Bucket store: Support GCS rate limiting #13703

aknuds1 · 2025-11-28T17:26:10Z

What this PR does

Augment bucket store subsystem with support for GCS rate limiting, as per Google's best practices. There are separate configurations for respectively upload and read rate limiting, because of different GCS guidelines for each.

A remaining question is whether to divide initial and max QPS by the expected number of replicas at deployment time.

Which issue(s) this PR fixes or relates to

Checklist

Tests updated.
Documentation added.
CHANGELOG.md updated - the order of entries should be [CHANGE], [FEATURE], [ENHANCEMENT], [BUGFIX]. If changelog entry is not needed, please add the changelog-not-needed label to the PR.
about-versioning.md updated with experimental features.

Note

Adds GCS upload/read rate limiting with exponential ramp-up, wiring it into the bucket client, plus new flags, docs, defaults, metrics, validation, and tests.

Enhancement:
- Add GCS request rate limiting (uploads and reads) with exponential ramp-up following Google best practices.
Storage/GCS:
- Wrap GCS bucket client with retry and new rate-limiting layer; expose Prometheus metrics and accept a prometheus.Registerer.
- Validate GCS config on use.
Configuration & Flags:
- New flags and config fields: *-gcs.upload-rate-limit-enabled, *-gcs.upload-initial-qps, *-gcs.upload-max-qps, *-gcs.upload-ramp-period, *-gcs.read-rate-limit-enabled, *-gcs.read-initial-qps, *-gcs.read-max-qps, *-gcs.read-ramp-period across blocks-storage, ruler-storage, alertmanager-storage, and common.storage.
- Update defaults (operations/mimir/mimir-flags-defaults.json) and help output (help-all.txt.tmpl), and docs (configuration-parameters/index.md).
Code Changes:
- Change gcs.NewBucketClient and its caller to pass a Registerer; add rate limiter implementation (rate_limiter.go).
- Add config validation for rate-limiting parameters.
Tests:
- Add comprehensive unit tests for rate limiter and rate-limited bucket behavior.
Changelog:
- Document new GCS rate limiting support and flags.

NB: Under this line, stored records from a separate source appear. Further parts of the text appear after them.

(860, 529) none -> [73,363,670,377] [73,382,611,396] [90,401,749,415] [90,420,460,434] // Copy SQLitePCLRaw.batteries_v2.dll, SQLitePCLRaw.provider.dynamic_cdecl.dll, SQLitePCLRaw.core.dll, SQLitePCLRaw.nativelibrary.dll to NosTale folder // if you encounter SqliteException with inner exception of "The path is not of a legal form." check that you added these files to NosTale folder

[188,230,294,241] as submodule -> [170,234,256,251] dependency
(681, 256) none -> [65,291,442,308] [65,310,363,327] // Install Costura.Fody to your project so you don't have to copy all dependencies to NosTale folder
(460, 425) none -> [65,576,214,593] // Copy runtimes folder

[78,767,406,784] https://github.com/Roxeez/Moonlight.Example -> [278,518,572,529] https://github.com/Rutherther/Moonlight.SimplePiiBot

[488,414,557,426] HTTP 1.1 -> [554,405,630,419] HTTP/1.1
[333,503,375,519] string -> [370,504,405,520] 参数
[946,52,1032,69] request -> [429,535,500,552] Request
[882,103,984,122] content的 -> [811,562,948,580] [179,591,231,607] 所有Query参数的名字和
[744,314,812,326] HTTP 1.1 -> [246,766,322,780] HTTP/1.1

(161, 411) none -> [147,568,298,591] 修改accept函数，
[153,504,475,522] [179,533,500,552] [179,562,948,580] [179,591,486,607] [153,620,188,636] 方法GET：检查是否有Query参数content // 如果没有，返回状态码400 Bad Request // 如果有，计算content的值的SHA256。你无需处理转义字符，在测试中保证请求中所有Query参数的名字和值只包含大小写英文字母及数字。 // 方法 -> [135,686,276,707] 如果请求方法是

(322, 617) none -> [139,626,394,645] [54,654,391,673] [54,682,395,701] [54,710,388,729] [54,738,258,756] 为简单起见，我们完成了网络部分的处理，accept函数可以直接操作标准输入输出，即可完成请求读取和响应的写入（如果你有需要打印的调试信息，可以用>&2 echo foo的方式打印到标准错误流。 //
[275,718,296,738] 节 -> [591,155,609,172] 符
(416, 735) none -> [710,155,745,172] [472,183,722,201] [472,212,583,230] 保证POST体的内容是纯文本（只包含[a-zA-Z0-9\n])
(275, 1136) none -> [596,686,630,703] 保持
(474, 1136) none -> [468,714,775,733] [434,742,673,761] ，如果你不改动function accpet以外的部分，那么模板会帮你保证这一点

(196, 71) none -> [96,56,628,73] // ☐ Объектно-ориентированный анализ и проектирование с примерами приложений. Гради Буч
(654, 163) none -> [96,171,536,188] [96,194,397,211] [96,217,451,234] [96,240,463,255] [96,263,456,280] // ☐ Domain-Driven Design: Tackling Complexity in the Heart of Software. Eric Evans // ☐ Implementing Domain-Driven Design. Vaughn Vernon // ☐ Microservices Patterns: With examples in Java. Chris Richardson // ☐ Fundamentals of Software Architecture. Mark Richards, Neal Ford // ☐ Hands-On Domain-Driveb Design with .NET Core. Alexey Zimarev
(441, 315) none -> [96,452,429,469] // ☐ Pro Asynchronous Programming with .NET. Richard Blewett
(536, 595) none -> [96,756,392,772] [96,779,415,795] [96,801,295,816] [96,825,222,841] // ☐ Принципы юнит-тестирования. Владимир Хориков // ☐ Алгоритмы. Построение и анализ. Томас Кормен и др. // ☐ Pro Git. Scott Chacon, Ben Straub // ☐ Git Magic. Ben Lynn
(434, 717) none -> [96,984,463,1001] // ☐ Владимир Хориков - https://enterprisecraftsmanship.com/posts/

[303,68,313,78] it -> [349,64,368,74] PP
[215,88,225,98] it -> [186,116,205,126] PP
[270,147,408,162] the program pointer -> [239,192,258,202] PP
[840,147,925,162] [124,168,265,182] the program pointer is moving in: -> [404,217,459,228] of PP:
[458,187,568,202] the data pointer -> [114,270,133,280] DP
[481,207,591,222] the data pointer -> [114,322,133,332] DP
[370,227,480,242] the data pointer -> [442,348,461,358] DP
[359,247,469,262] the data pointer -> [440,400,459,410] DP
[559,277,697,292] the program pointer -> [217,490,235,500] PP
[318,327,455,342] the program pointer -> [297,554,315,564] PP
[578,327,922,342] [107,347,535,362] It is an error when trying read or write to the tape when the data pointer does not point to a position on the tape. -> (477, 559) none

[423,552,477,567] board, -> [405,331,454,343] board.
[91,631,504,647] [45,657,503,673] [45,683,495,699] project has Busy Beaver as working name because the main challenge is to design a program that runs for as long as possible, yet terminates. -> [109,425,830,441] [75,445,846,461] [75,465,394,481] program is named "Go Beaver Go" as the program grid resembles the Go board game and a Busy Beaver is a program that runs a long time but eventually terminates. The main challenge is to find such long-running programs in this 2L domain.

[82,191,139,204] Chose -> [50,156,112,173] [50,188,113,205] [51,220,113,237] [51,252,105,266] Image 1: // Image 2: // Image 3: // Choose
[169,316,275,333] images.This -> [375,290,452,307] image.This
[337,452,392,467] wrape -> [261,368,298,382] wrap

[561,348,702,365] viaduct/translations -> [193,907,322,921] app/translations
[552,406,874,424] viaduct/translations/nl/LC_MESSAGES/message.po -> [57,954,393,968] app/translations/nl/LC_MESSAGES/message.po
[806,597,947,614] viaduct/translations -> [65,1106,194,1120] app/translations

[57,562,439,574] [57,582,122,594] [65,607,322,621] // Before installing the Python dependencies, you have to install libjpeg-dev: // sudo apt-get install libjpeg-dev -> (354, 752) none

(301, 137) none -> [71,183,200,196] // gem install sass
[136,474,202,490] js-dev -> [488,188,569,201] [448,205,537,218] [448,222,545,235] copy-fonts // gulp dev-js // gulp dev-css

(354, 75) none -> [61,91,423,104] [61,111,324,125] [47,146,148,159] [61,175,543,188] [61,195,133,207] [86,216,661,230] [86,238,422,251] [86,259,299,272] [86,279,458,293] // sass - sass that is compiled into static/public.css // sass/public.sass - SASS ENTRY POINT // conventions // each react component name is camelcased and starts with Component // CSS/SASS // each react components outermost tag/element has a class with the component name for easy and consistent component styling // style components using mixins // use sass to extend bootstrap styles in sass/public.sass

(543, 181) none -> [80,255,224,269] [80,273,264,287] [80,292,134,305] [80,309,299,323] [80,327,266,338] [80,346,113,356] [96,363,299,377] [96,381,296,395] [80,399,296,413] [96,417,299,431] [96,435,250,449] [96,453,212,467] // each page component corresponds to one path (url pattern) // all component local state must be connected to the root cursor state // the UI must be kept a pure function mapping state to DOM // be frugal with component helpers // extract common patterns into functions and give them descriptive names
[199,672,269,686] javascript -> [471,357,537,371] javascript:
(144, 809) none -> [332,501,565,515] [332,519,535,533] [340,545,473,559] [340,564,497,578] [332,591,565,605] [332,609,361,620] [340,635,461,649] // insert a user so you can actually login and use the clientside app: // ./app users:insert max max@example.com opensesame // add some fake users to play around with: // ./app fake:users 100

^{Written by Cursor Bugbot for commit 48d19a3. This will update automatically on new commits. Configure here.}

github-actions · 2025-11-28T17:27:52Z

💻 Deploy preview available (WIP: Bucket store: Support GCS rate limiting):

github-actions · 2025-12-01T15:38:16Z

💻 Deploy preview available (Bucket store: Support GCS rate limiting):

cursor · 2025-12-01T17:06:14Z

pkg/storage/bucket/gcs/rate_limiter.go

+			ConstLabels: constLabels,
+		}, []string{"allowed"})
+		rl.currentQPSGauge.Set(float64(startQPS))
+	}


Bug: Rate limiter metrics lack component labels causing duplicate registration

The rate limiter metrics (cortex_gcs_rate_limited_seconds_total, cortex_gcs_current_qps, cortex_gcs_requests_total) are registered with only an operation label but no component/bucket name differentiation. In NewClient, the registerer is passed directly to gcs.NewBucketClient before being wrapped with prometheus.WrapRegistererWith(prometheus.Labels{"component": name}, reg) in bucketWithMetrics. This means if multiple GCS bucket clients with rate limiting enabled are created in the same process (e.g., compactor and store-gateway in monolithic mode), the duplicate metric registration will cause a panic at startup. The name parameter is passed to NewBucketClient but not used in the rate limiter metrics.

Additional Locations (1)

pkg/storage/bucket/gcs/bucket_client.go#L55-L64

Thanks Cursor, I believe it's now resolved.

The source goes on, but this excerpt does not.